People who obtained fluoropyrimidine had a 0.9% (95% CI, 0%-1.9%) increased danger of cardiovascular occasions at 1 yr (RR = 1.07; 95% CI, 1-1.13).
Fluoropyrimidine remedy elevated danger for cardiac arrhythmia 0.82% (95% CI, 0.11%-1.58%) and cardiac arrest 0.34% (95% CI, 0.13%-0.47%).
Researchers didn’t observe an elevated danger for acute coronary syndrome, coronary heart failure, cardiomyopathy, cardiac intervention or cardiac demise.
Sufferers with preexisting heart problems didn’t have elevated danger of cardiovascular occasions.
“Hopefully [these data] will give oncologists the boldness that the risk-benefit steadiness favors giving these medicine to sufferers,” Manisty stated.
‘The very best’ cardiovascular, most cancers outcomes
A key query Manisty and colleagues nonetheless have is how one can rechallenge sufferers with fluoropyrimidine after they developed cardiovascular toxicities.
In follow, Manisty had performed that safely with people who developed chest pains, she stated.
“There haven’t really been giant scientific trials to show the security of that, though we’ve managed to efficiently rechallenge the vast majority of our sufferers,” she added.
Extra analysis is required to guage newer remedies, reminiscent of immune checkpoint inhibitors, and their associations with cardiotoxicities, too.

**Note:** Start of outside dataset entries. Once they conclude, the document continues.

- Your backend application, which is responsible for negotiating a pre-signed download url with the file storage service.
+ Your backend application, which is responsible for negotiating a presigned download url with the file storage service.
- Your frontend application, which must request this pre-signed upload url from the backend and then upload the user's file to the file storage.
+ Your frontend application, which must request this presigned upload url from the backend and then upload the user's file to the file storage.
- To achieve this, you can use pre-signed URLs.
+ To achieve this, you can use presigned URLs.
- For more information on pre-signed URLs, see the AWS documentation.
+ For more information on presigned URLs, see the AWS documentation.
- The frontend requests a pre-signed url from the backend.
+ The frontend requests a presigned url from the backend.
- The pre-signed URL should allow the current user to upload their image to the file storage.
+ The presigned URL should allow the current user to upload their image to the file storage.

“These have revolutionized most cancers care, revolutionized most cancers outcomes, however are related to a small danger of myocarditis after which, subsequently, with acute coronary occasions,” Manisty stated. “I believe understanding the connection with preexisting heart problems, particularly in relation to myocarditis, is necessary. It not solely must be handled by way of scientific trials, but additionally by way of analyzing real-world knowledge.”

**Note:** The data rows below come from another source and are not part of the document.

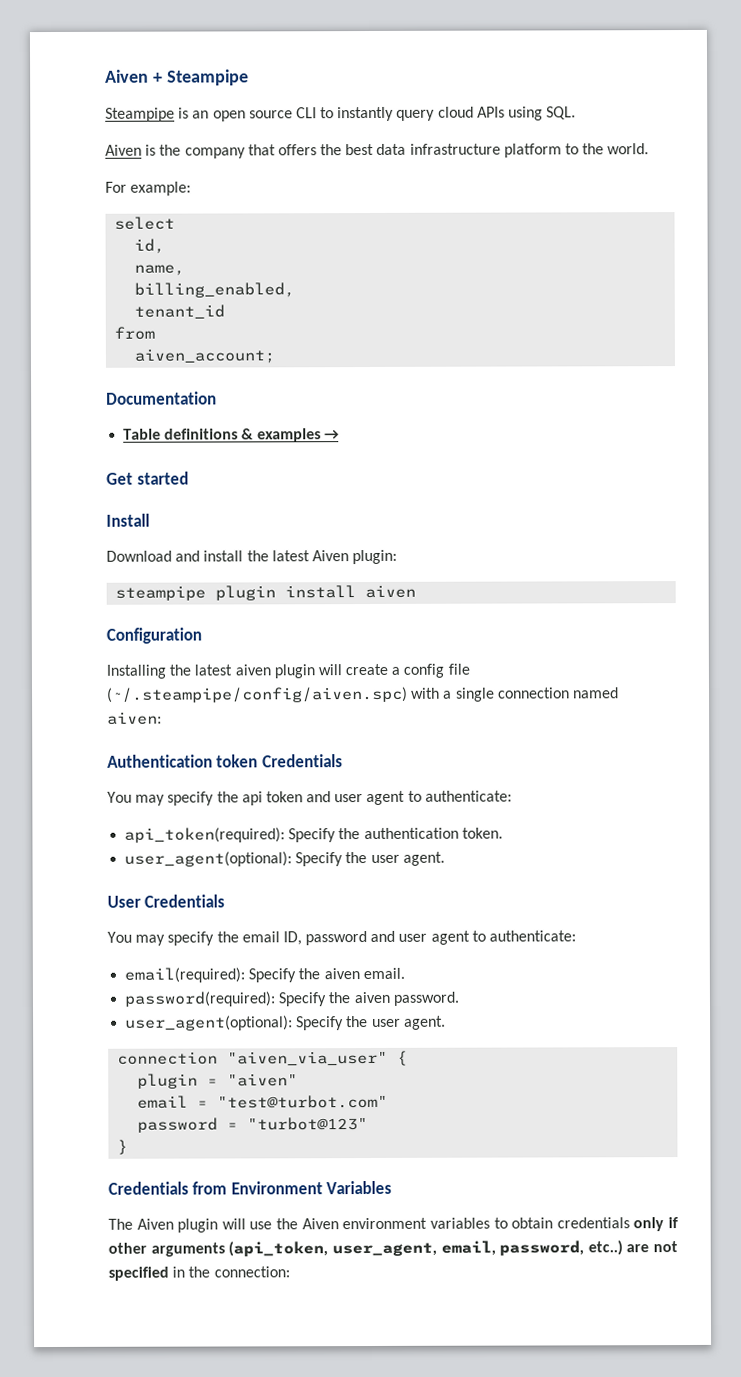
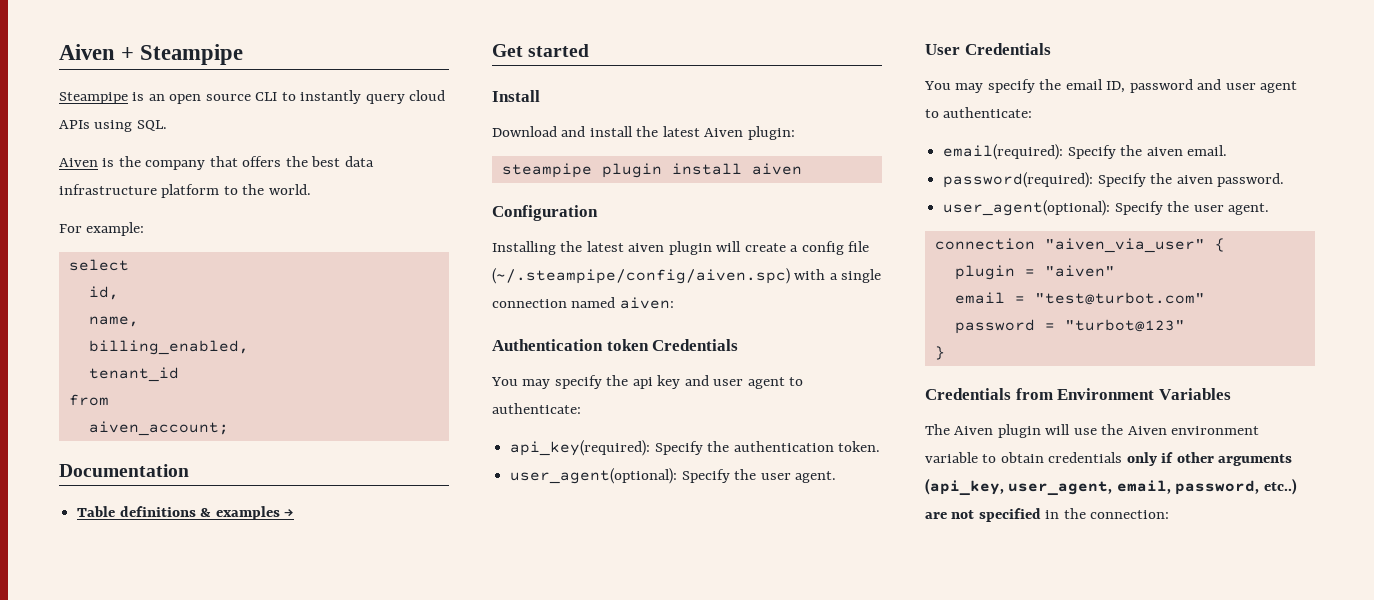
- You may specify the api token and user agent to authenticate:
- api_token(required): Specify the authentication token.
+ You may specify the api key and user agent to authenticate:
+ api_key(required): Specify the authentication token.
- The Aiven plugin will use the Aiven environment variables to obtain credentials only if other arguments (api_token, user_agent, email, password, etc..) are not specified in the connection:
+ The Aiven plugin will use the Aiven environment variable to obtain credentials only if other arguments (api_key, user_agent, email, password, etc..) are not specified in the connection:

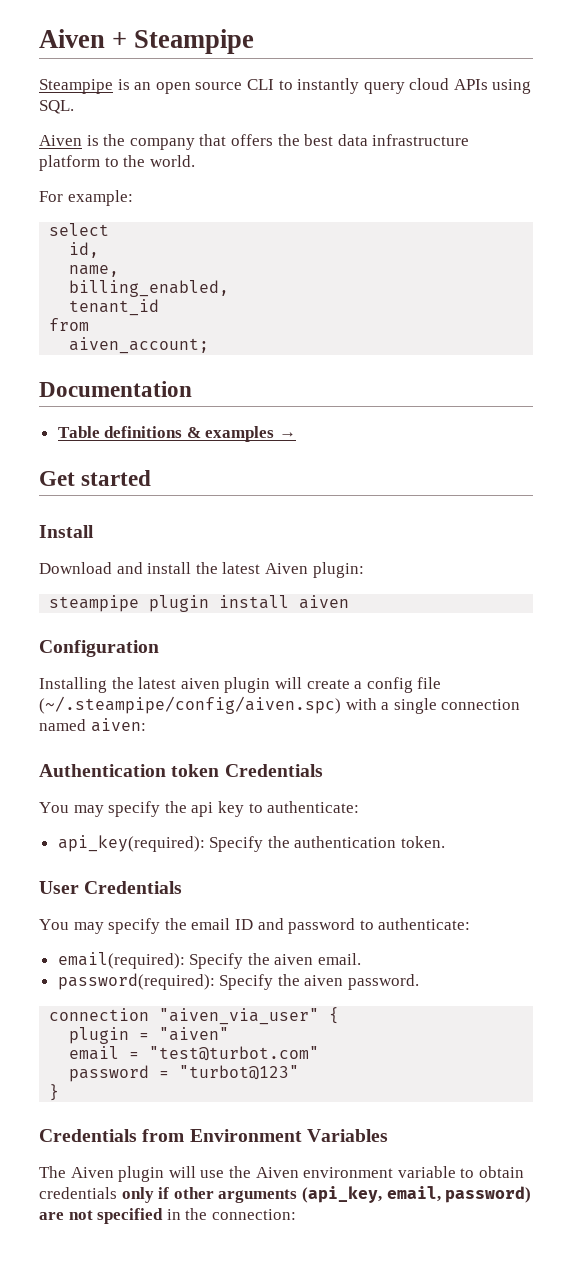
- You may specify the api key and user agent to authenticate:
+ You may specify the api key to authenticate:
  api_key(required): Specify the authentication token.
- user_agent(optional): Specify the user agent.
- You may specify the email ID, password and user agent to authenticate:
+ You may specify the email ID and password to authenticate:
  password(required): Specify the aiven password.
- user_agent(optional): Specify the user agent.
- The Aiven plugin will use the Aiven environment variable to obtain credentials only if other arguments (api_key, user_agent, email, password, etc..) are not specified in the connection:
+ The Aiven plugin will use the Aiven environment variable to obtain credentials only if other arguments (api_key, email, password) are not specified in the connection:

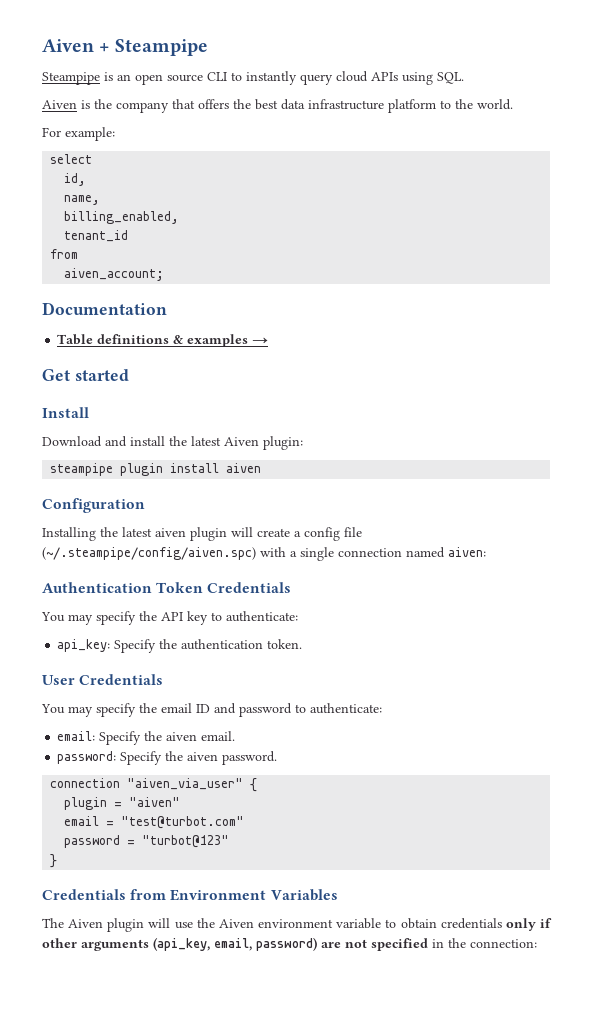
- Authentication token Credentials
- You may specify the api key to authenticate:
+ Authentication Token Credentials
+ You may specify the API key to authenticate:
- api_key(required): Specify the authentication token.
+ api_key: Specify the authentication token.
- email(required): Specify the aiven email.
+ email: Specify the aiven email.
- password(required): Specify the aiven password.
+ password: Specify the aiven password.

Scientific trials might higher element cardiovascular toxicities, as effectively.
“Usually, the security endpoints which can be collected are pretty broad from a cardiovascular perspective,” Manisty stated. “We might not have the suitable data with which to have the ability to monitor danger and to have the ability to establish which sufferers ought to or shouldn’t be receiving these therapies, and the way finest we must always monitor them. As trialists, we have to work intently collectively between cardiology and oncology to make sure that applicable knowledge are collected throughout the early-phase drug trials for oncology brokers.”
Communication between oncology and cardiology stays important all through care, as effectively.

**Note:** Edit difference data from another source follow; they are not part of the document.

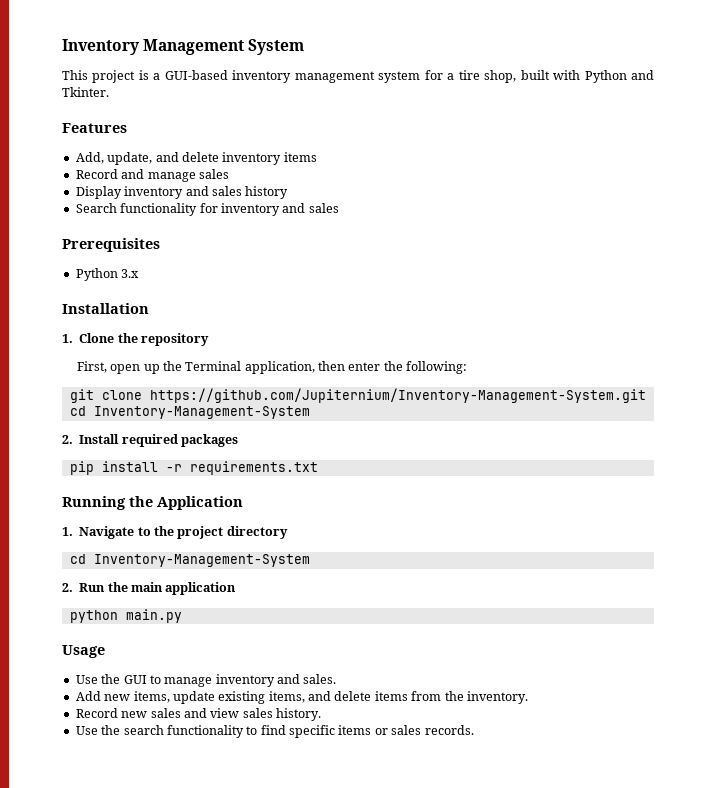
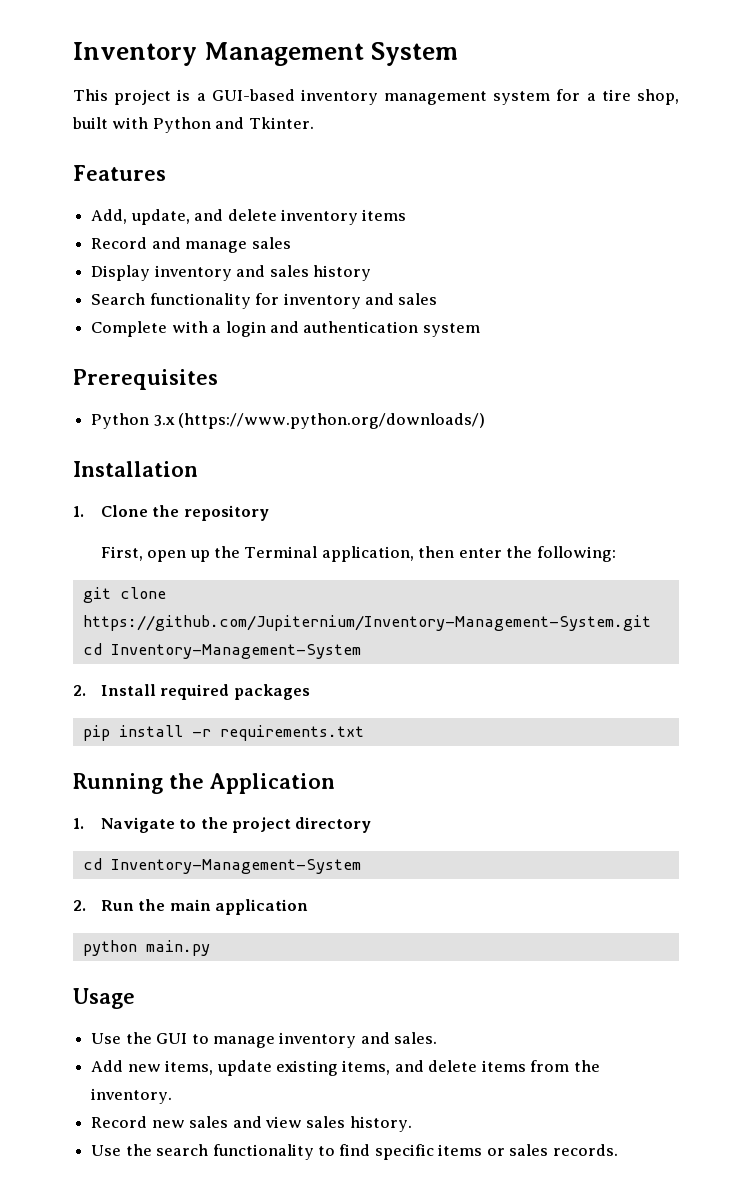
+ Complete with a login and authentication system
- Python 3.x
+ Python 3.x (https://www.python.org/downloads/)

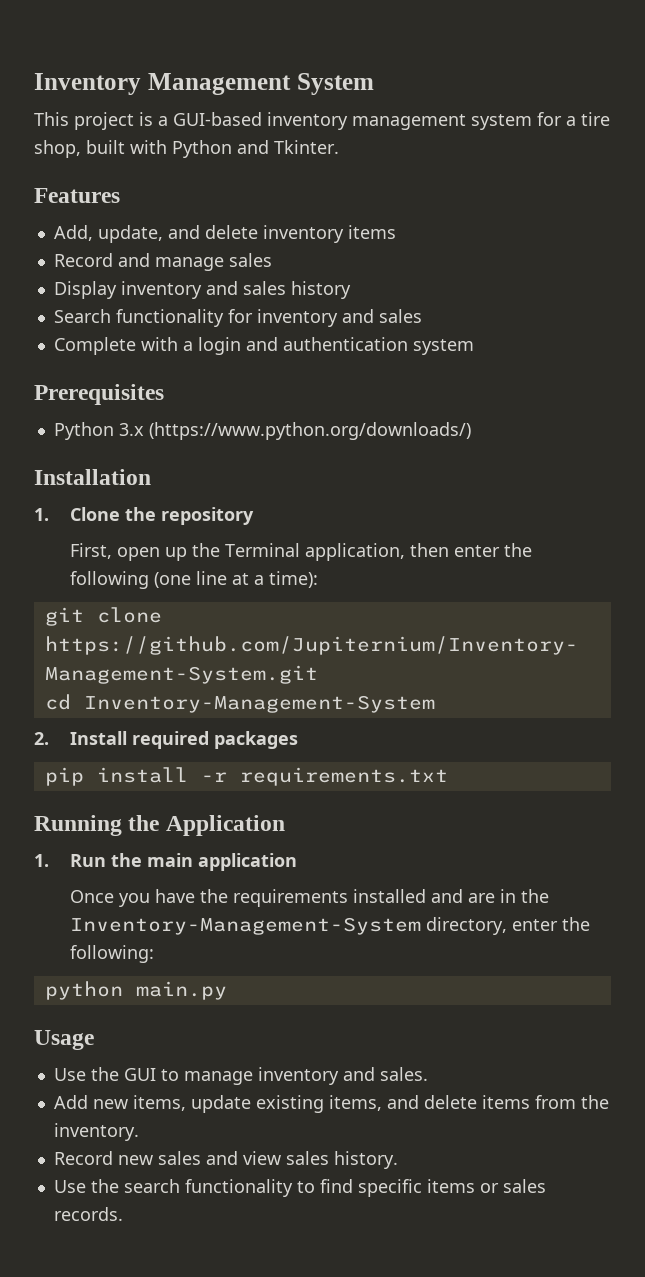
- First, open up the Terminal application, then enter the following:
+ First, open up the Terminal application, then enter the following (one line at a time):
- 1. Navigate to the project directory
- cd Inventory-Management-System
- 2. Run the main application
+ 1. Run the main application
+ Once you have the requirements installed and are in the Inventory-Management-System directory, enter the following:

“Initially, maybe oncologists felt that cardio-oncology was virtually designed to forestall sufferers from getting first-line chemotherapy, and to try to establish these sufferers who maybe would do worse,” Manisty stated. “Truly, what I want to argue, is that the majority of us working inside cardio-oncology are doing our utmost to make sure that sufferers will not be prevented from having these remedies. That they get the first-line chemotherapy, however they get it administered in a secure approach. [They get it] with applicable monitoring and clear communication traces between the oncologists and the cardiologists, in order that we will try to be sure that they get the most effective cardiovascular and most cancers outcomes.”